## Source material
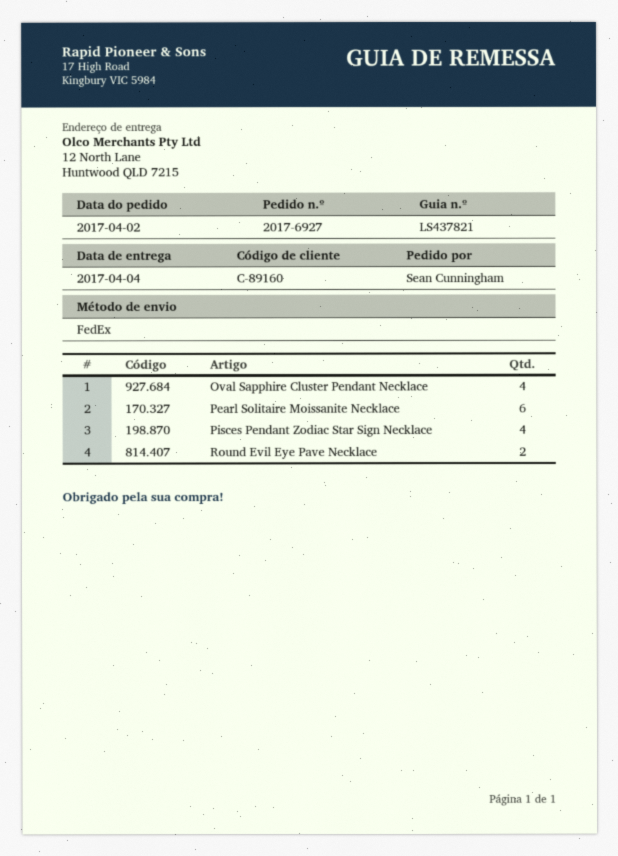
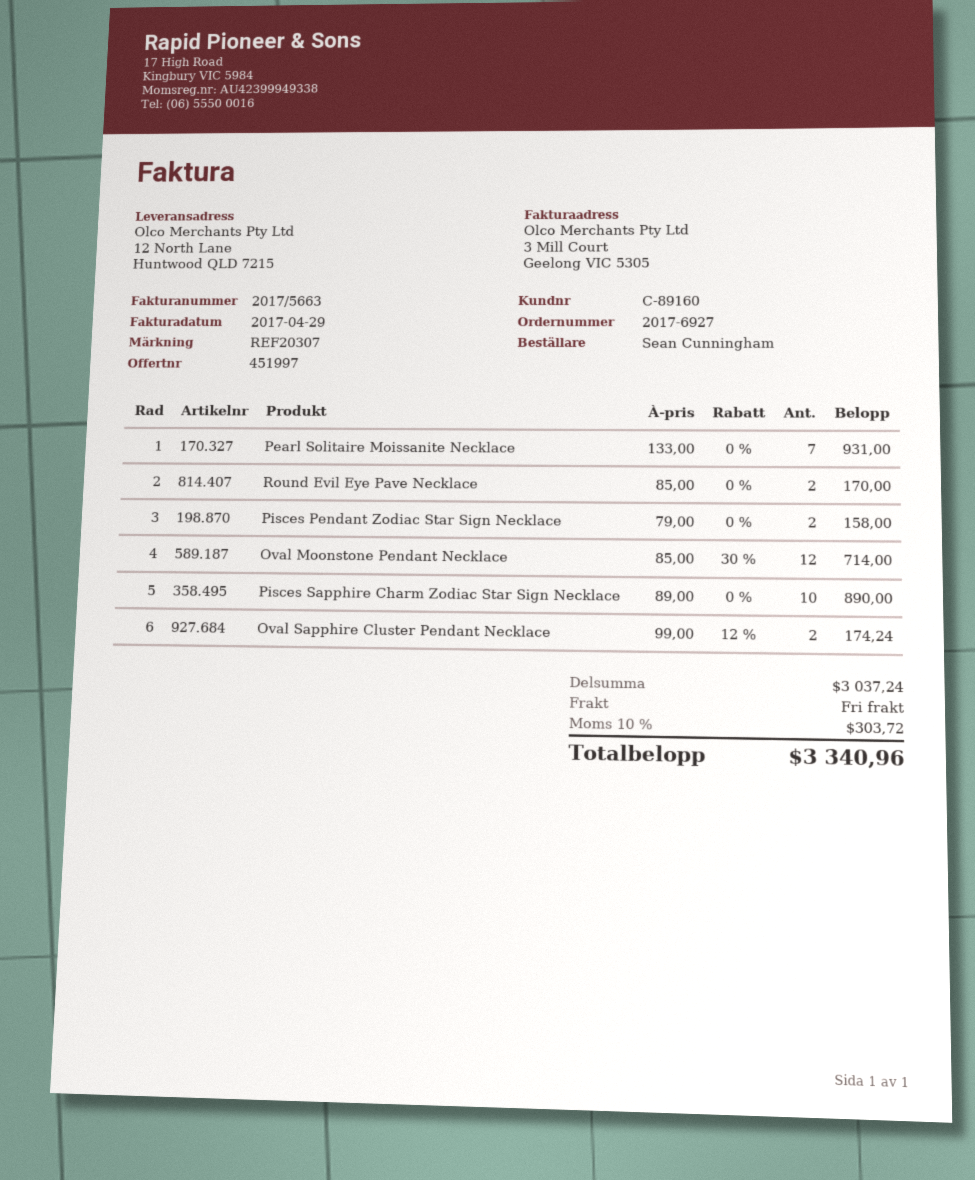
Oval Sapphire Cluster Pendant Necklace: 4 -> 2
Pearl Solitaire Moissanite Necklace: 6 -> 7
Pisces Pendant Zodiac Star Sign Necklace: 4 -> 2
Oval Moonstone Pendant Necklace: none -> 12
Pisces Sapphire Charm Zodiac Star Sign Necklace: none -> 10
--
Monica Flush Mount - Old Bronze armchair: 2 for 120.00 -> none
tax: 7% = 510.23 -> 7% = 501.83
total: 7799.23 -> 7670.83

## Task details
The required output is the stretch of entries above from the line containing "Pearl Solitaire Moissanite Necklace: 6 -> 7" through the line containing "Pisces Sapphire Charm", reproduced exactly.

## Exercise answer
Pearl Solitaire Moissanite Necklace: 6 -> 7
Pisces Pendant Zodiac Star Sign Necklace: 4 -> 2
Oval Moonstone Pendant Necklace: none -> 12
Pisces Sapphire Charm Zodiac Star Sign Necklace: none -> 10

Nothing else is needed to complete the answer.